Task to carry out
The lines to copy from the data below are those that hold the string "number".

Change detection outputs
------------------------------------
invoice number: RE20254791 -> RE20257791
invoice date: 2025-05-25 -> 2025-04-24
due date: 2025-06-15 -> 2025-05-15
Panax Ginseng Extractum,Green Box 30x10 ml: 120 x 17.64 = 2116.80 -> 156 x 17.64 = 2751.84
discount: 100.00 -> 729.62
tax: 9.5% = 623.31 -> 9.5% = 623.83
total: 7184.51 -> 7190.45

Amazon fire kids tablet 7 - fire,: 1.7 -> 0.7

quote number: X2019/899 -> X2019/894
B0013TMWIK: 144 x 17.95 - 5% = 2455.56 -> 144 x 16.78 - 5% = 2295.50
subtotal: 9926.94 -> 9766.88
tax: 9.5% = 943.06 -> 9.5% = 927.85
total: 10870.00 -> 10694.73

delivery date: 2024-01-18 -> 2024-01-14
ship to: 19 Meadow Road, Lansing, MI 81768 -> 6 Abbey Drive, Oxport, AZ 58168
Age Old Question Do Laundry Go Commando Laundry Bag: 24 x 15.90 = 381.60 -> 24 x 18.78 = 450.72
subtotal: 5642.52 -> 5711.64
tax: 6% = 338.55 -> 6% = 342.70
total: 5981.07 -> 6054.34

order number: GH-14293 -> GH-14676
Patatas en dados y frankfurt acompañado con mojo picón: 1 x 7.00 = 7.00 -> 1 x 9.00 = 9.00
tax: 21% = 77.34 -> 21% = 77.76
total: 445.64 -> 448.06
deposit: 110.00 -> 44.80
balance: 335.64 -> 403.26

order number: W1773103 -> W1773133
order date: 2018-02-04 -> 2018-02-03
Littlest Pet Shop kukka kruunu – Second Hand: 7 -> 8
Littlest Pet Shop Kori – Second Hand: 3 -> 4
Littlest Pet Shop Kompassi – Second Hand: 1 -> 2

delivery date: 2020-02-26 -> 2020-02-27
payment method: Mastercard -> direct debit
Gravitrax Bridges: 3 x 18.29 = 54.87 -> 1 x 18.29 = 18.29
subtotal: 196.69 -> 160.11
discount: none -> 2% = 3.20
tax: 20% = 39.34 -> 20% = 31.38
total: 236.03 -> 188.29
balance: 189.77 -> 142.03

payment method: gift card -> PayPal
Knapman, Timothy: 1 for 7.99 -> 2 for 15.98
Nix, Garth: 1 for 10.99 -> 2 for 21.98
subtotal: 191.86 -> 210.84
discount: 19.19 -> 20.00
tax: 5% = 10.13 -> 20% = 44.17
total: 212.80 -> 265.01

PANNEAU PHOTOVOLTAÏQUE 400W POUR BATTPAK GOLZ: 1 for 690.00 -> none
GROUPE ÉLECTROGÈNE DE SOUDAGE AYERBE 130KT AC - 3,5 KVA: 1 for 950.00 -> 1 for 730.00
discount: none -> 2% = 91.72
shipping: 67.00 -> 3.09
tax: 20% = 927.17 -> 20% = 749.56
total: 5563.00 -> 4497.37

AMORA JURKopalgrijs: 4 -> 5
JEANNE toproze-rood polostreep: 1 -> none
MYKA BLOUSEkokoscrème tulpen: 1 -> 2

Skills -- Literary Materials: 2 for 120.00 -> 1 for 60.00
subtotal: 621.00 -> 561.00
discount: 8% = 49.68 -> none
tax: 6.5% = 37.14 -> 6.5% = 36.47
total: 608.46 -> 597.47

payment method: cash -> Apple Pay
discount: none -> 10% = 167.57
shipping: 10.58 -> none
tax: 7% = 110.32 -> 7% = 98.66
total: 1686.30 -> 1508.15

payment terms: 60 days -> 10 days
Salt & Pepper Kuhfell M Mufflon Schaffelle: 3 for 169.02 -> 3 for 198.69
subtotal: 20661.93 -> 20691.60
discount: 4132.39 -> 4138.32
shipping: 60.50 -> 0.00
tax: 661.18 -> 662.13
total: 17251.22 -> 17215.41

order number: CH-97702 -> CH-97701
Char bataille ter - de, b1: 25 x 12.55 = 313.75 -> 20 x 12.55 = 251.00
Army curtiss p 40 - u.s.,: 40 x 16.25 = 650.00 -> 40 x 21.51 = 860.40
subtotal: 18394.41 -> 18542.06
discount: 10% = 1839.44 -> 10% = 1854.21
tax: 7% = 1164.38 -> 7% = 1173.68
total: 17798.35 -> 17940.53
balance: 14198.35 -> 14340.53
------------------------------------
Written reply
invoice number: RE20254791 -> RE20257791
quote number: X2019/899 -> X2019/894
order number: GH-14293 -> GH-14676
order number: W1773103 -> W1773133
order number: CH-97702 -> CH-97701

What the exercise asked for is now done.